Malheureusement, aucun ne se distingue particulièrement. Notre étude montre que la France est absente du palmarès des pays leaders dans les 12 technologies que nous avons analysées. Notre industrie est encore très axée sur des activités à forte valeur ajoutée mais à faible intensité en R & D (agroalimentaire, vins et spiritueux, luxe). Les pondérations de ces secteurs n’ont pas beaucoup évolué en 20 ou 30 ans, alors que d’autres pays ont su transformer leur tissu industriel vers des activités plus innovantes.

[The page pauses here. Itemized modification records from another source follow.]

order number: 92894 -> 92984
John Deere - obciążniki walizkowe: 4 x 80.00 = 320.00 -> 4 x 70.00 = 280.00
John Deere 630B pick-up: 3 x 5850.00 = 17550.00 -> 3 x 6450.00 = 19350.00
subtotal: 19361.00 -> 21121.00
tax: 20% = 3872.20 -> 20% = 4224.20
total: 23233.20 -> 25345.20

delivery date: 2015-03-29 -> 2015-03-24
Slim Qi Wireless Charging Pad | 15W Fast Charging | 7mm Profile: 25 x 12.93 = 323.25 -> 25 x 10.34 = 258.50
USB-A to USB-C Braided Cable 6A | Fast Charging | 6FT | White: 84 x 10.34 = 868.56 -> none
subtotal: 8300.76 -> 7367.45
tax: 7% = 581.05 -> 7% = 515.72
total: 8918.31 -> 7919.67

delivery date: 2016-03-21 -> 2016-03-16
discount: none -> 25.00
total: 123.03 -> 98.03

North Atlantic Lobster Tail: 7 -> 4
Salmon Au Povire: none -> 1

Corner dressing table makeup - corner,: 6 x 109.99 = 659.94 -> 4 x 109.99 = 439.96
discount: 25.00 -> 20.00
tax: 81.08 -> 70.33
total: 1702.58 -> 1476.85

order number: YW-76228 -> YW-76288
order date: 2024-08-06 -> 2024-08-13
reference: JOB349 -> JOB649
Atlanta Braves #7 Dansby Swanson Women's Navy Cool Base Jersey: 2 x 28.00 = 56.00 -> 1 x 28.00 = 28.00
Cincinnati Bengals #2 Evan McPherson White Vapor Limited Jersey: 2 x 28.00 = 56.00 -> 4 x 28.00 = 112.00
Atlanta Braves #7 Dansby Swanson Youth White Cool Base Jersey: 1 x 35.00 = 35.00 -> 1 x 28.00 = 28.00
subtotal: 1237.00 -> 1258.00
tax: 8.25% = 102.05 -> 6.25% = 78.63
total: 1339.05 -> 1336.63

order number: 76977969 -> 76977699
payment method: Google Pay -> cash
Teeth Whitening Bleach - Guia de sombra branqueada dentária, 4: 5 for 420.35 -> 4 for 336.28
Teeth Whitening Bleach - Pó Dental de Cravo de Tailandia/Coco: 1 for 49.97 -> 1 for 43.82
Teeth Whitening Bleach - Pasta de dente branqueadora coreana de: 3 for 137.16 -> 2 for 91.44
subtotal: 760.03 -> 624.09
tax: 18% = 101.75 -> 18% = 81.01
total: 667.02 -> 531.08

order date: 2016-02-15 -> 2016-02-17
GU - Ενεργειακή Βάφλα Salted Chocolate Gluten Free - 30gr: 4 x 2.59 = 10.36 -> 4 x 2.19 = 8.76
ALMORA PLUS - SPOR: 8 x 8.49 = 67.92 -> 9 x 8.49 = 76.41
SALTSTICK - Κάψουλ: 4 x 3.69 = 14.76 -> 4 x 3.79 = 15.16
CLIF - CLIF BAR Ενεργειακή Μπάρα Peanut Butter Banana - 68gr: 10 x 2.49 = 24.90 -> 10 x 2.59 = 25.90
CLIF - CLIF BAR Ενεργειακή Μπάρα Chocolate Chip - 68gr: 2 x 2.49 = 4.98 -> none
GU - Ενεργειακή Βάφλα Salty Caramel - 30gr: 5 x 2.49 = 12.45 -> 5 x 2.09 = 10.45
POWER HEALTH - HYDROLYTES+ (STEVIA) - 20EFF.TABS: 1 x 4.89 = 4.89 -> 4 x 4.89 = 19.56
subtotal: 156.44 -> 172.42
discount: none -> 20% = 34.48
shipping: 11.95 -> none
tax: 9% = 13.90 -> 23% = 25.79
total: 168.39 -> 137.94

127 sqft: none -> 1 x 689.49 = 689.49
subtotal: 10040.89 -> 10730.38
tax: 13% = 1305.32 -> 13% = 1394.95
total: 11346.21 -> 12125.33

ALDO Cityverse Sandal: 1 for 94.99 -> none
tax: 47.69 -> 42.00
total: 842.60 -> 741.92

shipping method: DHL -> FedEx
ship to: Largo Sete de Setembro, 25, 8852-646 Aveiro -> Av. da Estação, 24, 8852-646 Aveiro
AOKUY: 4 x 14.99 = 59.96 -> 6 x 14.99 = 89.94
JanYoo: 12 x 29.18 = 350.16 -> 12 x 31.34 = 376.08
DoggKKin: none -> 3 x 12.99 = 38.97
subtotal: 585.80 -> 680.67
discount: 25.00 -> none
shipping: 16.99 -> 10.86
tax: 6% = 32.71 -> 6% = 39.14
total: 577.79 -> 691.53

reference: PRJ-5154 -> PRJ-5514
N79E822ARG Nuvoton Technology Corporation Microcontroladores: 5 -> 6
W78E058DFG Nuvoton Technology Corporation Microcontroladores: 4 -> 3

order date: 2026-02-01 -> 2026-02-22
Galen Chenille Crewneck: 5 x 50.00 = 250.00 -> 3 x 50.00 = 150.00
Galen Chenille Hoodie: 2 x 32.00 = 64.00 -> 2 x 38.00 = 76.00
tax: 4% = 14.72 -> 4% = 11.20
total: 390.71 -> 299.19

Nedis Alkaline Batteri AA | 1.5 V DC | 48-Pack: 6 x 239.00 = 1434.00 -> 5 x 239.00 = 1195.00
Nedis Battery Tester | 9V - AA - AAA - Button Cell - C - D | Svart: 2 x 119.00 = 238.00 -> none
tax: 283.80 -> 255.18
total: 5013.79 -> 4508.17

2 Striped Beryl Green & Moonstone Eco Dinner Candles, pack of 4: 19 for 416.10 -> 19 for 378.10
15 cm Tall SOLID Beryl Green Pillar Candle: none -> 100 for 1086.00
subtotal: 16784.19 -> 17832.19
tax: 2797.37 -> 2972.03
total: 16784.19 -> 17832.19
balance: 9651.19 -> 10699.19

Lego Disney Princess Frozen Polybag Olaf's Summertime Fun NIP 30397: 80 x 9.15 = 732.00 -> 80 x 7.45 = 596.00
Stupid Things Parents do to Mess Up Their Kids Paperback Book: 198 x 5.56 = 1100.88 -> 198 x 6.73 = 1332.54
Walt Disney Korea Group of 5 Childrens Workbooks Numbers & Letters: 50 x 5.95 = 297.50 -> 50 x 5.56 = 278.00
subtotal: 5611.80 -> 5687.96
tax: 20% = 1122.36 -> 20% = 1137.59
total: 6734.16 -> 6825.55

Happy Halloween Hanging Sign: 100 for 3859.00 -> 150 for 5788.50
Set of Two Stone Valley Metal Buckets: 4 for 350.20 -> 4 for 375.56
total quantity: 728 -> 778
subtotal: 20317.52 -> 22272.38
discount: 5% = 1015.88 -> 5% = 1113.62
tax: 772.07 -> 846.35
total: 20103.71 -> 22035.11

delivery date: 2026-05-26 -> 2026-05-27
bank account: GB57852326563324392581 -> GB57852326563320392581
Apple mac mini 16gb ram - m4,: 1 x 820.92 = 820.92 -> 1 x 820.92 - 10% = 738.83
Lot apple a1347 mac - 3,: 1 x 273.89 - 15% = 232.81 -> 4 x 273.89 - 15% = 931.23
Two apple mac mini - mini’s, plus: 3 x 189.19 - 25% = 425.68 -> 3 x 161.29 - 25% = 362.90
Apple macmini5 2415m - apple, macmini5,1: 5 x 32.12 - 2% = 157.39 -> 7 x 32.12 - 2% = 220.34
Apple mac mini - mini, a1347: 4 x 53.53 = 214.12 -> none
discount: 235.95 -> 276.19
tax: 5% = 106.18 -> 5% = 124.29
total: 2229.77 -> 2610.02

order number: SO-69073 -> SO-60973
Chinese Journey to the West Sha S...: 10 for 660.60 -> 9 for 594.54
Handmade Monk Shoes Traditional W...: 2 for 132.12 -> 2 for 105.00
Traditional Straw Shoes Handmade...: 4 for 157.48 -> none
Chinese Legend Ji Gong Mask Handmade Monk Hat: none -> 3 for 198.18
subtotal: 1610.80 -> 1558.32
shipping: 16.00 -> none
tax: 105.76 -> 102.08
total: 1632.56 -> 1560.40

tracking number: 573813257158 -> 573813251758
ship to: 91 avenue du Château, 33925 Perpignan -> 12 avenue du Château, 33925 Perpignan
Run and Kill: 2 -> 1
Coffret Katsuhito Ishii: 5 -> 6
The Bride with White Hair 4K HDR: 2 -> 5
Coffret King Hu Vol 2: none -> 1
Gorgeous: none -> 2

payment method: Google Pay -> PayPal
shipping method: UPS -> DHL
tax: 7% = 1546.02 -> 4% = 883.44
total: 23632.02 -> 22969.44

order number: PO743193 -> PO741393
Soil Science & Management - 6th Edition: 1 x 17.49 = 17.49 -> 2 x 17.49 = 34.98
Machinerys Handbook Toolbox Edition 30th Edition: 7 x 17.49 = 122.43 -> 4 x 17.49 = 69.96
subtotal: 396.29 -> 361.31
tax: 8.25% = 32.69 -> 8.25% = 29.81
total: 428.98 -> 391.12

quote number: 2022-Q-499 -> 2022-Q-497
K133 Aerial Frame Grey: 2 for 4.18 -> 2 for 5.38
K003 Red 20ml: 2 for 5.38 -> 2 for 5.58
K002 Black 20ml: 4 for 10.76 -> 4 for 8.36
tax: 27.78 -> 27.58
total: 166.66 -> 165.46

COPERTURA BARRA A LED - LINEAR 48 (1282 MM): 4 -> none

Si la France veut redevenir un acteur majeur de l’innovation, elle doit concentrer ses efforts sur des secteurs stratégiques à forte intensité technologique, comme les biotechnologies, l’intelligence artificielle… Mais cela nécessite des changements de paradigme profonds, en particulier un meilleur alignement entre les priorités des acteurs publics et privés, ainsi que des investissements massifs en formation et en infrastructures de recherche.
Que peuvent faire l’État et les entreprises ?
Côté public, Il est temps de mettre un terme à ce tassement progressif des soutiens publics à la recherche car nous sommes à un point critique aujourd’hui. Et si l’objectif poursuivi est celui des innovations de rupture, alors il faut orienter ce soutien de façon privilégiée vers les laboratoires et les équipes qui affichent un bon niveau d’excellence et une capacité à produire de la science à fort rayonnement et impact. Nous devons aussi encourager davantage les études scientifiques pour former plus d’ingénieurs et de techniciens.
"Tant que nous n’aurons pas d’entreprises fortes dans les logiciels ou les nouvelles technologies, la France restera un acteur de second plan en matière d’innovation"
De l’autre côté, nous avons une industrie en France d’une trop faible taille mais qui est également trop peu orientée vers les activités innovantes. La question ici est complexe : faut-il chercher à réformer la structure de notre tissu industriel pour développer de nouveaux secteurs intensifs en connaissances ? Ou encourager, à l’intérieur des secteurs existants, l’émergence d’acteurs très innovants ? Tant que nous n’aurons pas d’entreprises fortes dans les logiciels ou les nouvelles technologies, la France restera un acteur de second plan en matière d’innovation. Un pays qui n’innove pas massivement dans le numérique aujourd’hui est condamné à l’effacement sur la scène technologique mondiale.
Comment se positionnent les autres grandes puissances ?
À l’inverse de la France, les États-Unis, le Japon, la Corée du Sud et la Chine ont su renouveler rapidement leur tissu industriel au profit des secteurs innovants. Ces pays ont une recherche dynamique et des entreprises proactives en matière d’innovation. Quant à la Chine, il s’agit plus d’un effet volume. Au palmarès des dépôts de brevet de rupture, c’est le pays qui progresse le plus vite et de loin. Si elle n’est pas encore à la hauteur de ce qu’elle pourrait espérer, compte tenu de sa taille et de son potentiel scientifique, elle pourrait devenir leader mondial dans les prochaines années.
Quid de l’Europe dans ce palmarès ?
Si l’on additionne les contributions de chaque pays, l’Europe semble bien placée. Mais ce score est trompeur : sans l’Allemagne, l’UE serait largement derrière la Corée du Sud. Ainsi, on constate que la Corée du Sud fait jeu égal avec l’UE toute entière et que ce n’est pas la France qui concourt de façon significative à ce score européen. L’Union européenne manque d’une stratégie unifiée et d’un véritable moteur de recherche et d’innovation commun.